THE RECORDS: Begin

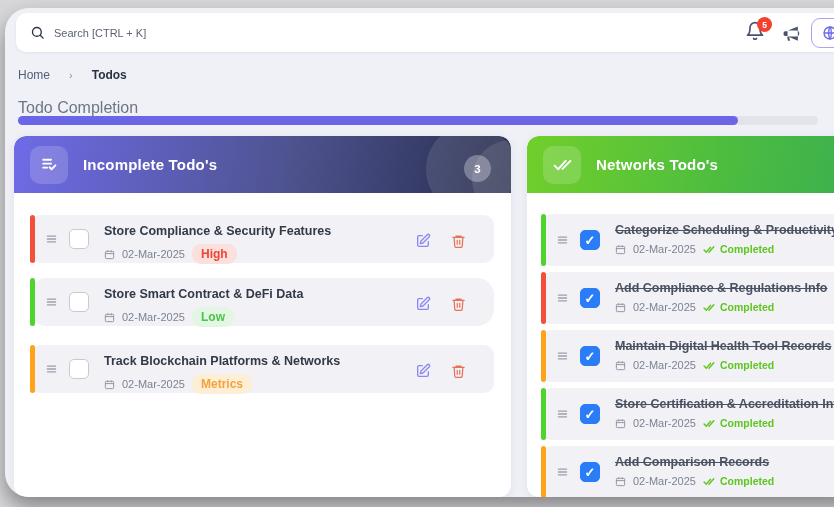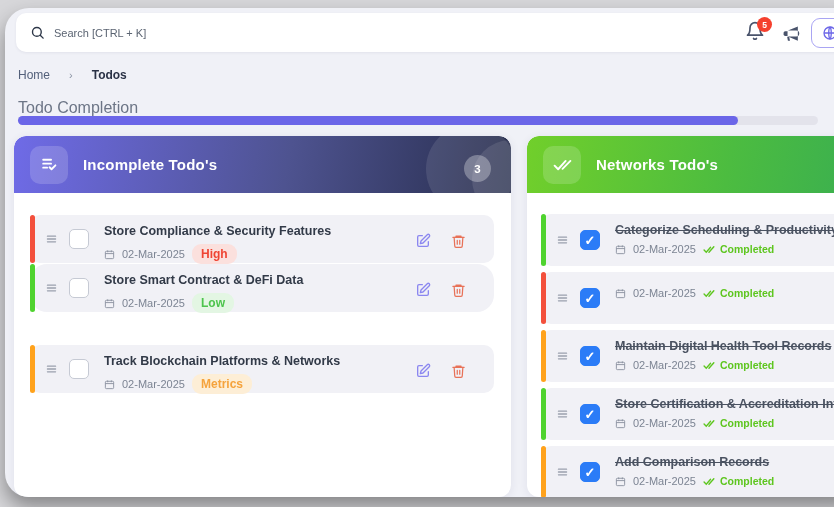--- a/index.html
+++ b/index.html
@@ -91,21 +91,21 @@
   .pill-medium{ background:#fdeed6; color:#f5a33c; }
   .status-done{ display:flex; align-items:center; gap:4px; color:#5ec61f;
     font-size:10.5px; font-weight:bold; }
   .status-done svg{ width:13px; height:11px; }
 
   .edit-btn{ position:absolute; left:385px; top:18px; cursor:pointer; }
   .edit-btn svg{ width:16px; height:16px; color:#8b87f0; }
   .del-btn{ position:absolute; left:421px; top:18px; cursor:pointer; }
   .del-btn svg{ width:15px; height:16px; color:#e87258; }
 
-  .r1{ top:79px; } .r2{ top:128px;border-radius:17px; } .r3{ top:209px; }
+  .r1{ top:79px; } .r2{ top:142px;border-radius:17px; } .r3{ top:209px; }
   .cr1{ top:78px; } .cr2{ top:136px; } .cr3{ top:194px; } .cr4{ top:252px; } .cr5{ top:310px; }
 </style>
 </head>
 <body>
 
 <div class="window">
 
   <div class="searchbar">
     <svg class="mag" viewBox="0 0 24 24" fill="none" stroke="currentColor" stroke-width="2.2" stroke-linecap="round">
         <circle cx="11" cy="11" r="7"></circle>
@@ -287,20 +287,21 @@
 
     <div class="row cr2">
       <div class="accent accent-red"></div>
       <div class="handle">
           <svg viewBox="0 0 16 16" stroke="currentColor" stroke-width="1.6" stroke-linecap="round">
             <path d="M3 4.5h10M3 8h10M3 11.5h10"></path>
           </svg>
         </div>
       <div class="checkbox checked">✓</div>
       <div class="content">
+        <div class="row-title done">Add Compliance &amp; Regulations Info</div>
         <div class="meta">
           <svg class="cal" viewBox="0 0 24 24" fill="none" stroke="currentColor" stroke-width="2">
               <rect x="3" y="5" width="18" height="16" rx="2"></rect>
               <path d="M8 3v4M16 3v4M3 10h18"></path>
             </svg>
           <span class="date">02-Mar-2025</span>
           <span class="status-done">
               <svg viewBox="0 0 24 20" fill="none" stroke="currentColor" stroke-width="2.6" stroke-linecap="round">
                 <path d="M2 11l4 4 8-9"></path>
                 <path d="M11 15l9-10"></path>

THE RECORDS: End

- ABOUT THIS EXERCISE -
Show every line of the material that includes the string "span".

- REPLY -
           <span class="date">02-Mar-2025</span>
           <span class="status-done">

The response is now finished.